Certo dia, houve uma ervilha muito esperta que provou por a+b que aquele teste não fazia sentido. Era uma ervilha que adorava provar coisas por a+b. Gostava da abstracção das variáveis e de como cada uma dessas letras podia representar tantos números diferentes. Já tinha aliás provado um monte de coisas por a+b. Fazia-a sentir-se bem. Chiquita foi processada e teve que retirar o seu teste do mercado. E teve que pagar uma indemnização. Não iria ficar ali a rir-se a fios de vagem despregados. Pagou um monte de dinheiro. Foi praticamente 17% daquilo que ganhou com a história do teste, o que era mesmo muito porque ela tinha ganho muito com o teste. Pagou pelo que fez. Por essa altura, porém, já Chiquita tinha outra ideia em marcha. Teve-a enquanto aparava a relva do jardim, coisa que só fazia uma vez por ano. Outra coincidência. Claramente, outra das suas ideias especiais.
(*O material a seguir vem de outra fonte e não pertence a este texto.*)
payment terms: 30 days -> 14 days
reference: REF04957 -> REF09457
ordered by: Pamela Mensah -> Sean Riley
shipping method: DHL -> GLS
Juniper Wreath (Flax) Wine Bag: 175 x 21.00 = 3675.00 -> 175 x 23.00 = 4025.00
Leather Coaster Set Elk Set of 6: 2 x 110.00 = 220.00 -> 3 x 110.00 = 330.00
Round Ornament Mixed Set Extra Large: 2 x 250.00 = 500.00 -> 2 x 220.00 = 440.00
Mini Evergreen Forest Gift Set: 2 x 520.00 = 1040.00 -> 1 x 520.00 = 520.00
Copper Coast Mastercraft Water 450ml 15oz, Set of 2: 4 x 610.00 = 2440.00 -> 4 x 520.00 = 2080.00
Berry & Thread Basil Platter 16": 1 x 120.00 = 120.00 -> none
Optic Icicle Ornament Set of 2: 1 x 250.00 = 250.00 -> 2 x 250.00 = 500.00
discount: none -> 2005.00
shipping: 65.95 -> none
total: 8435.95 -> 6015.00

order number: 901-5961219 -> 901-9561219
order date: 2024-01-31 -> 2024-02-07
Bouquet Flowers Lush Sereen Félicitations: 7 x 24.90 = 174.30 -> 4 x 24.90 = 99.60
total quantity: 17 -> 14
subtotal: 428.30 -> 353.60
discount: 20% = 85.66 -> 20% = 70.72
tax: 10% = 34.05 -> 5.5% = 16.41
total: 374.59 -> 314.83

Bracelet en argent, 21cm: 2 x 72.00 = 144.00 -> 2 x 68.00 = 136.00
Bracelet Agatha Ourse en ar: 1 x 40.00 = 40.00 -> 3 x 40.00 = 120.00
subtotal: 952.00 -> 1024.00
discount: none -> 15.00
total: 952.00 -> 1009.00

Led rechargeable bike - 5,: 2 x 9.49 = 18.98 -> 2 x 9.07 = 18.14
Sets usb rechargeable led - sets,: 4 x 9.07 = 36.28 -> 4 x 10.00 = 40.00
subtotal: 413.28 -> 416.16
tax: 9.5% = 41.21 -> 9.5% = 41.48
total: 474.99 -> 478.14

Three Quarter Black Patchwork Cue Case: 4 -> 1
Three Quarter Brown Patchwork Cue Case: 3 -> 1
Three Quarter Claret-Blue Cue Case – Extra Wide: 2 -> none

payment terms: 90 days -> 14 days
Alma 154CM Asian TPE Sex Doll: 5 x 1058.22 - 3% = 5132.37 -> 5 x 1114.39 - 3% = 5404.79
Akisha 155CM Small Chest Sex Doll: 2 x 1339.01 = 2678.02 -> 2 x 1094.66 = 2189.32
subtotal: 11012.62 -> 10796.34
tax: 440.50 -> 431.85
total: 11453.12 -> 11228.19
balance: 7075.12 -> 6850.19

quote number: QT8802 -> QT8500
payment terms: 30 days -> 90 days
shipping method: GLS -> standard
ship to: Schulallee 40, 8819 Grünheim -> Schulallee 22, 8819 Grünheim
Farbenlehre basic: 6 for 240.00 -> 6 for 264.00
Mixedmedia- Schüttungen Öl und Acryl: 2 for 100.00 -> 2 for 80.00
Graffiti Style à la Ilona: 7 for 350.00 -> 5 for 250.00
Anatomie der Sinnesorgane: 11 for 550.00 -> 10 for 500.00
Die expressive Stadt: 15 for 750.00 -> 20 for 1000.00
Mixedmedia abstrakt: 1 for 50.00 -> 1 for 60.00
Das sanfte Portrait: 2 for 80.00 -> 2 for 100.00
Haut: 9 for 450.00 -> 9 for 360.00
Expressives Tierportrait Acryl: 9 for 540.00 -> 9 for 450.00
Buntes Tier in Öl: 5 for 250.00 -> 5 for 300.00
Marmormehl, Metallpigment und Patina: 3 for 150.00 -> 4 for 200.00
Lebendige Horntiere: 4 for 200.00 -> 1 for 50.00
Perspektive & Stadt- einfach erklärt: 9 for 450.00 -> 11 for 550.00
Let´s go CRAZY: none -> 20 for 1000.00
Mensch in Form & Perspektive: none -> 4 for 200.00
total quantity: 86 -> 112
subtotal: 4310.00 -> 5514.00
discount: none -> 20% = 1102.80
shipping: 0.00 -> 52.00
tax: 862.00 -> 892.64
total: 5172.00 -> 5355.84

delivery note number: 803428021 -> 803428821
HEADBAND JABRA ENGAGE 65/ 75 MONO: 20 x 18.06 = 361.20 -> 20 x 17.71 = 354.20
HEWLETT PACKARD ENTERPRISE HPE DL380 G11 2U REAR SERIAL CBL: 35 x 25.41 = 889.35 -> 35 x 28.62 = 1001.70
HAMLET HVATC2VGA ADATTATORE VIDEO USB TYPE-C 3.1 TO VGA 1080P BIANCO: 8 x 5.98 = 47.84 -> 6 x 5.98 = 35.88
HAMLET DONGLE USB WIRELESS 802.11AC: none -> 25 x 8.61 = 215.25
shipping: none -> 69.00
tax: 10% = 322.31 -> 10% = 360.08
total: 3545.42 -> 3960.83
* O Princípio da Ordem Natural (PON) é uma crença profunda de que acontecimentos muito improváveis que têm de facto lugar são especiais. Esses acontecimentos são designados por Coincidências Não Fortuitas. Algumas ervilhas levam este princípio mais longe e chegam mesmo a diminuir a probabilidade de acontecimentos desejados apenas para os tornar ainda mais especiais.